Desliguei e guardei o celular no bolso, ao me virar, dei de cara com Gabriel. Seu olhar era de pura confusão, literalmente.

- Ele é seu pai?

Não respondi. Segui em direção às escadas. Mas ele segurou meu braço, forte o bastante para me parar. O choque dos nossos corpos foi imediato. Nossos corpos estavam perigosamente próximos. Sua respiração quente tocava meu rosto.

- Fiz uma pergunta. E gosto quando me respondem. - Seu tom era baixo, quente... mas hostil. Estava um degrau abaixo de mim.

- Me solte. Ou eu grito.

- Quando me responder, eu solto. - Sua respiração quente roçava meu rosto. - Não sou um monstro, mas aqui... é a minha cidade. Minha equipe. Meu caso. E aqui, minha palavra é lei.

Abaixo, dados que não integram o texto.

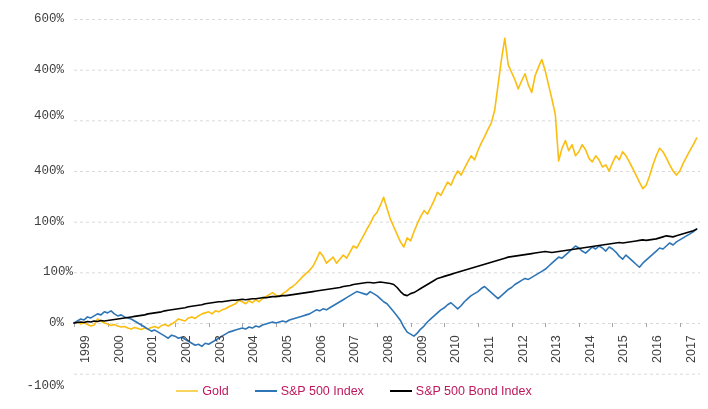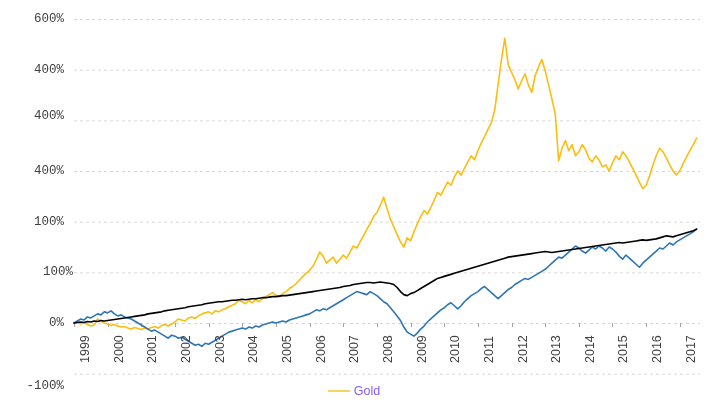--- a/index.html
+++ b/index.html
@@ -73,7 +73,7 @@
   }
   .legend-label {
     font-size: 12.5px;
-    color: #8b5cf6;
+    color: #be185d;
     font-family: "Liberation Sans", sans-serif;
     line-height: 1;
     white-space: nowrap;

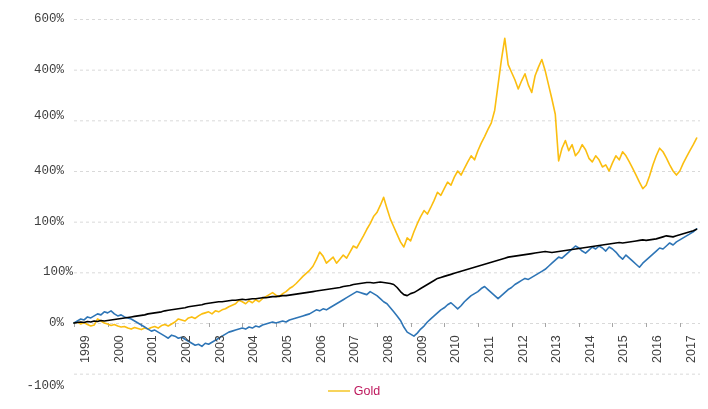--- a/index.html
+++ b/index.html
@@ -168,6 +168,10 @@
         <span class="legend-swatch" style="border-top-color: rgb(247, 212, 92); border-top-width: 2px;"></span>
         <span class="legend-label">Gold</span>
       </div>
+      <div class="legend-item">
+        <span class="legend-swatch" style="border-top-color: rgb(46, 117, 182); border-top-width: 2.4px;"></span>
+        <span class="legend-label">S&amp;P 500 Index</span>
+      </div>
     </div>
 
 </div>

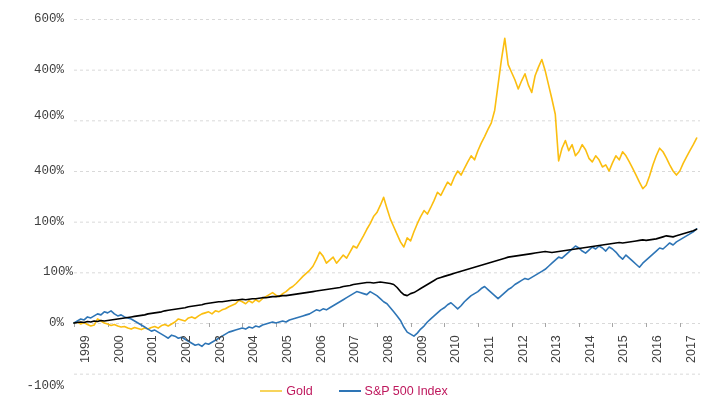--- a/index.html
+++ b/index.html
@@ -172,6 +172,10 @@
         <span class="legend-swatch" style="border-top-color: rgb(46, 117, 182); border-top-width: 2.4px;"></span>
         <span class="legend-label">S&amp;P 500 Index</span>
       </div>
+      <div class="legend-item">
+        <span class="legend-swatch" style="border-top-color: rgb(0, 0, 0); border-top-width: 2.4px;"></span>
+        <span class="legend-label">S&amp;P 500 Bond Index</span>
+      </div>
     </div>
 
 </div>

Não vou deixar que despeça meus agentes.

Seu olhar estava preso aos meus lábios.

- Sim. É meu pai. E se me tocar de novo, eu quebro sua mão... e seu braço. Estamos entendidos?

Engoli em seco. Seus olhos estavam fixos nos meus lábios.

- Se eu realmente a tocasse... duvido que houvesse arrependimentos.

- Nunca! - Disparei.

Ele parou na porta, ainda sorrindo.

- Profissionalismo, senhor Harrison. Só isso que espero desta relação de trabalho.

Ele passou a língua pelos lábios.

- Quem disse que desejo algo mais? Aliás, desejo apenas que vá embora... e rápido.

Afastei-me. A cada passo, meu coração batia mais rápido. Ele era um homem perigoso. E de homens perigosos... eu sempre mantive distância.

Respirei fundo e me afastei. Mas, quanto mais distante dele eu ficava... mais acelerado o meu coração batia.

Ele era um homem perigoso.

E desse tipo... eu sabia que precisava manter distância.